## Your assignment
Every line of the data that includes "derivative" should be copied out.

## Data
┌──

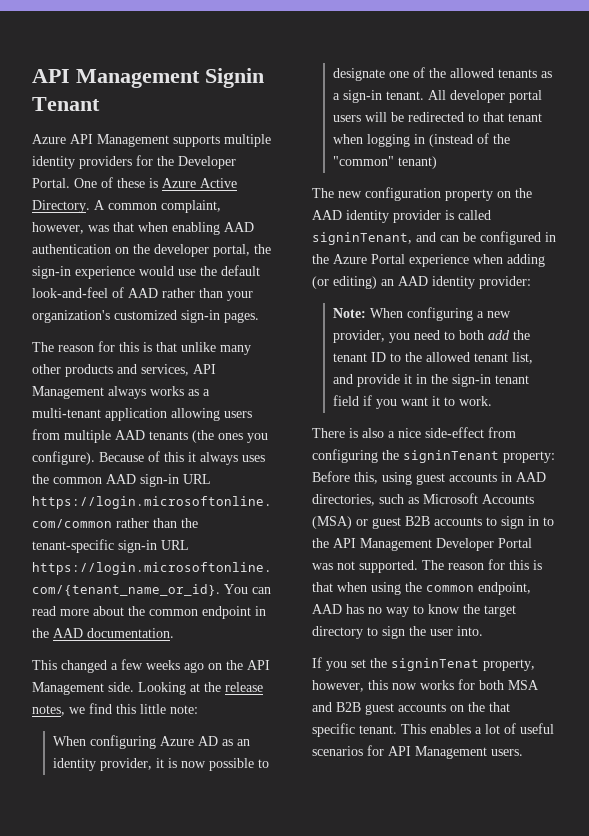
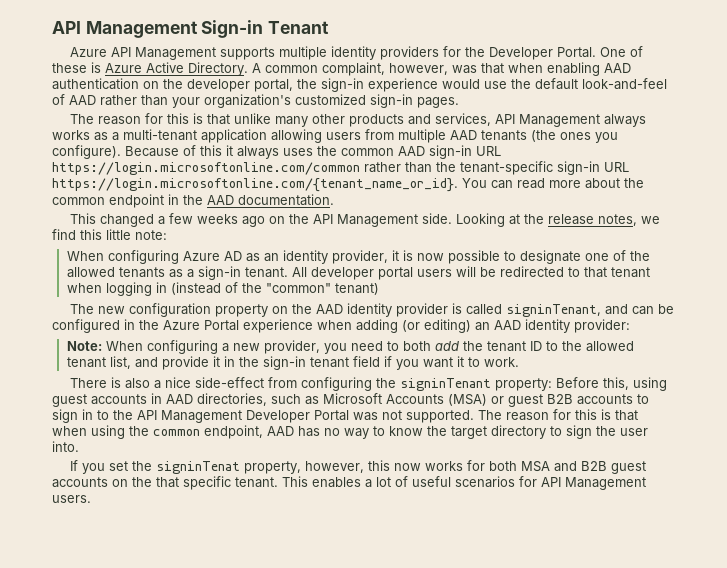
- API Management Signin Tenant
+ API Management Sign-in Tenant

└──
┌──

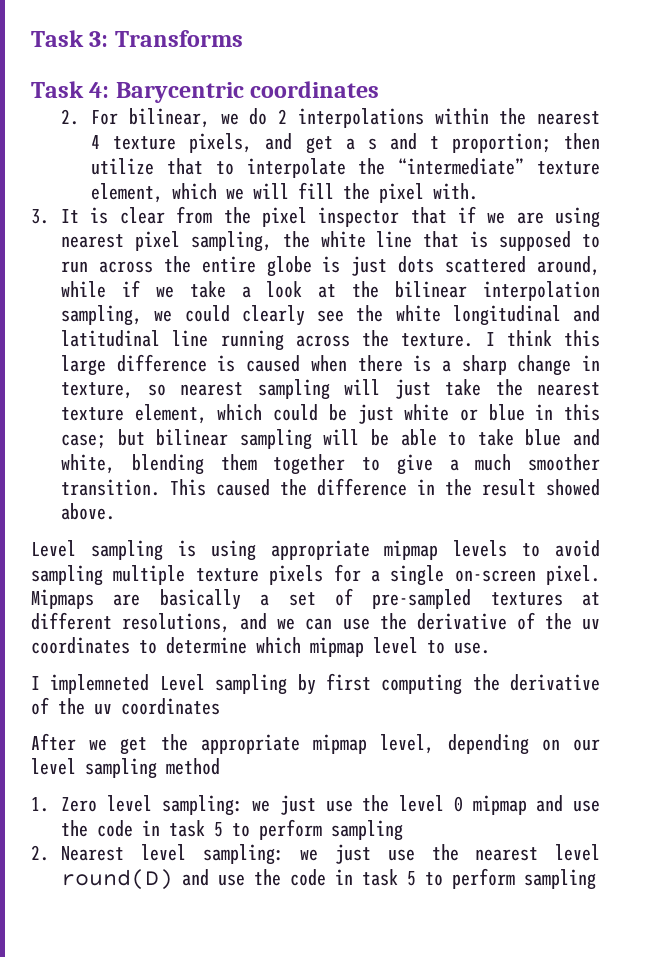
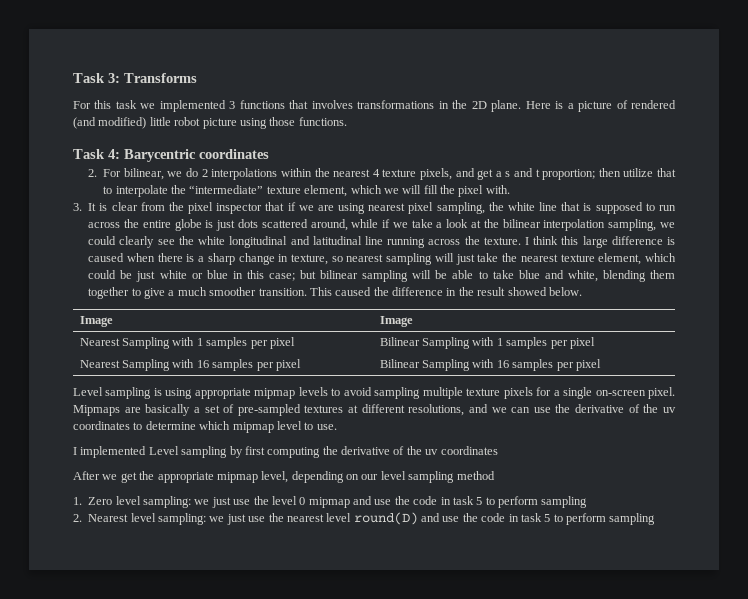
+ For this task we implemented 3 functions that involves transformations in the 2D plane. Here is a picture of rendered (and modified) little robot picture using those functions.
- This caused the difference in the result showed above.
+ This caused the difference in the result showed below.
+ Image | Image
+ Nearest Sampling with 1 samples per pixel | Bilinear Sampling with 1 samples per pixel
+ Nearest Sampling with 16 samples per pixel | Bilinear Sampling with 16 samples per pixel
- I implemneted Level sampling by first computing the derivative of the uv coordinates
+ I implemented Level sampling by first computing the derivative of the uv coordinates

└──
┌──

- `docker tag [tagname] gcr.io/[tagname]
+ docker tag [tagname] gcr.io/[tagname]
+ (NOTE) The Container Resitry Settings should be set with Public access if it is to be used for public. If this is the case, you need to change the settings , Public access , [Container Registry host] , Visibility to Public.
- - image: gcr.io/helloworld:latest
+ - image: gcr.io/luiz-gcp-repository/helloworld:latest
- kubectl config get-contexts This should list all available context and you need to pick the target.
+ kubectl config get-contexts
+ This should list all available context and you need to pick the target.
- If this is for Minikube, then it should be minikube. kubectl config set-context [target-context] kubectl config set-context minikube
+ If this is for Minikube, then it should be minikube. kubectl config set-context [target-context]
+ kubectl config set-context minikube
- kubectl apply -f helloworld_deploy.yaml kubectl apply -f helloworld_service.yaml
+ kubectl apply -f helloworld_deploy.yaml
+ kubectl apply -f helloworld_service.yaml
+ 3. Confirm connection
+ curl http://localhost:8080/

└──

## Answer to this problem
- I implemneted Level sampling by first computing the derivative of the uv coordinates
+ I implemented Level sampling by first computing the derivative of the uv coordinates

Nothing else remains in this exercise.